AIM OF THE TASK >> In the records that follow, find the line with "total: 498.94 -> 466.42"; from there, retype every line exactly through the line with "total: 4020.94 -> 3204.53", which also belongs to the answer.

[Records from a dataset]
%%

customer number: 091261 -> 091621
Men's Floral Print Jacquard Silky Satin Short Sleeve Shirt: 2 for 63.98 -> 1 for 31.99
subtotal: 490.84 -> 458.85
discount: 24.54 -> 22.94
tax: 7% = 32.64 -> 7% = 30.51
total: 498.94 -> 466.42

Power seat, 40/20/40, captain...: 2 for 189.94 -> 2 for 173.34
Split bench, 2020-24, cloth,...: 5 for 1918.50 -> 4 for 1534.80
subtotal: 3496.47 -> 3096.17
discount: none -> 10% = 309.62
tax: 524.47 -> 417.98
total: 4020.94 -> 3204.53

%%
%%

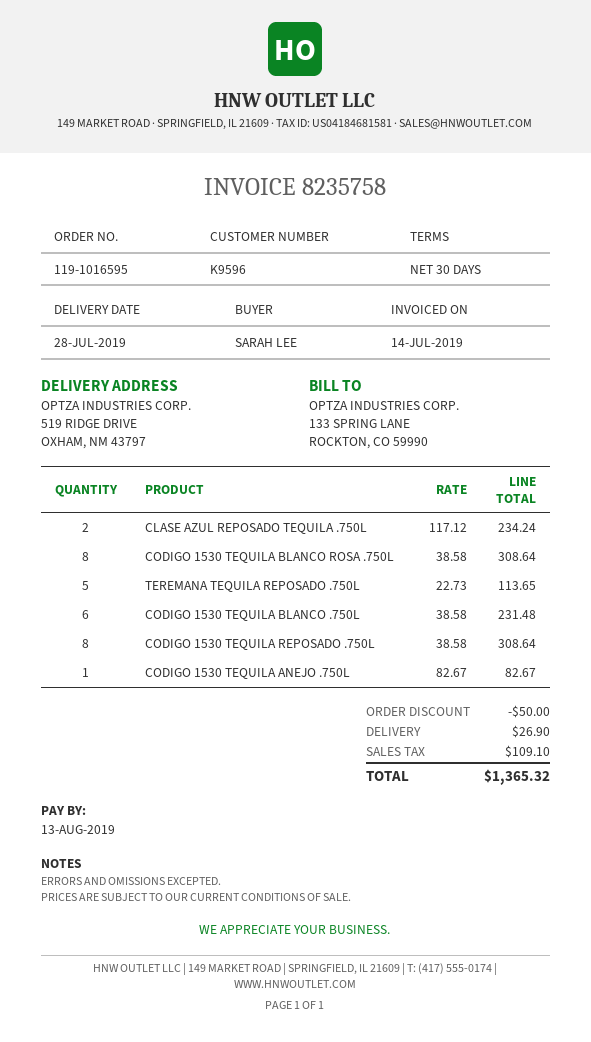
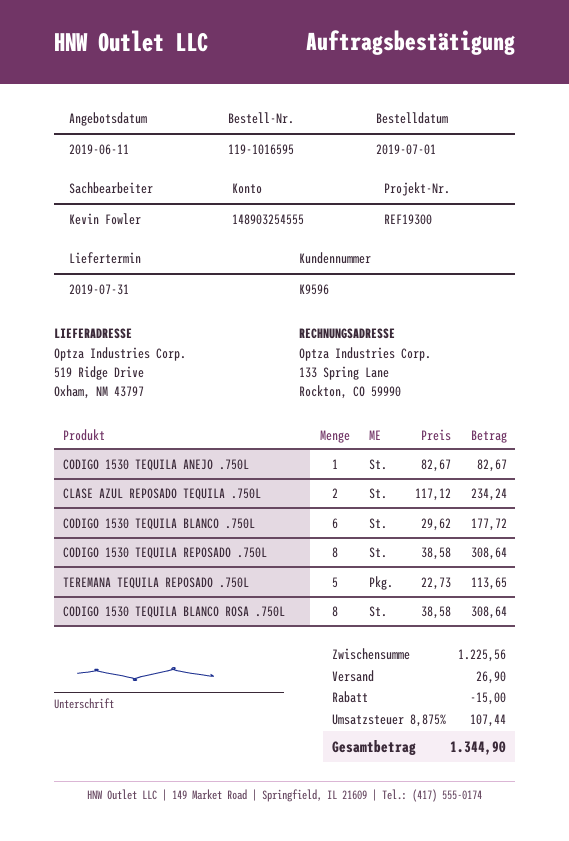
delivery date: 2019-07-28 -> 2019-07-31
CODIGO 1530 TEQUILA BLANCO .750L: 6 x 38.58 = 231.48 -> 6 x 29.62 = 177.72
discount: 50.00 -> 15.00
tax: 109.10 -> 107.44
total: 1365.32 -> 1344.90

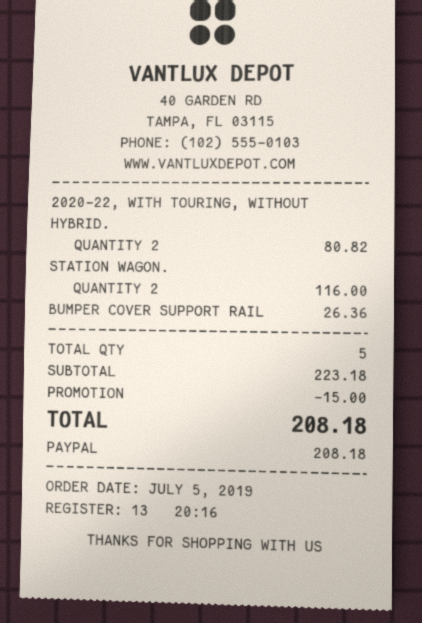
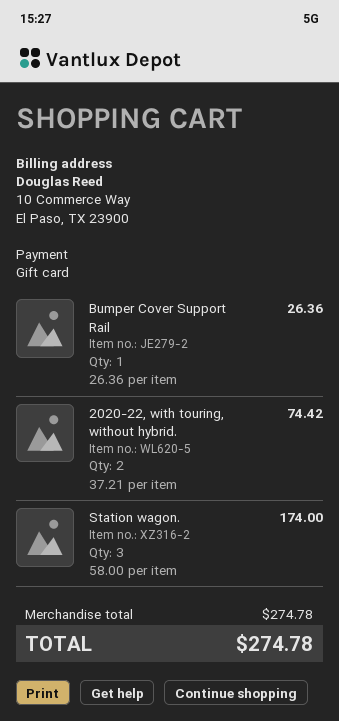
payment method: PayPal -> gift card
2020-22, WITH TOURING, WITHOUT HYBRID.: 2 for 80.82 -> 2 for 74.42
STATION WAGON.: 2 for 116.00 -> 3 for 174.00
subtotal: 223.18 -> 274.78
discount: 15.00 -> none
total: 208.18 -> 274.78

%%

PROBLEM SOLUTION >>
total: 498.94 -> 466.42

Power seat, 40/20/40, captain...: 2 for 189.94 -> 2 for 173.34
Split bench, 2020-24, cloth,...: 5 for 1918.50 -> 4 for 1534.80
subtotal: 3496.47 -> 3096.17
discount: none -> 10% = 309.62
tax: 524.47 -> 417.98
total: 4020.94 -> 3204.53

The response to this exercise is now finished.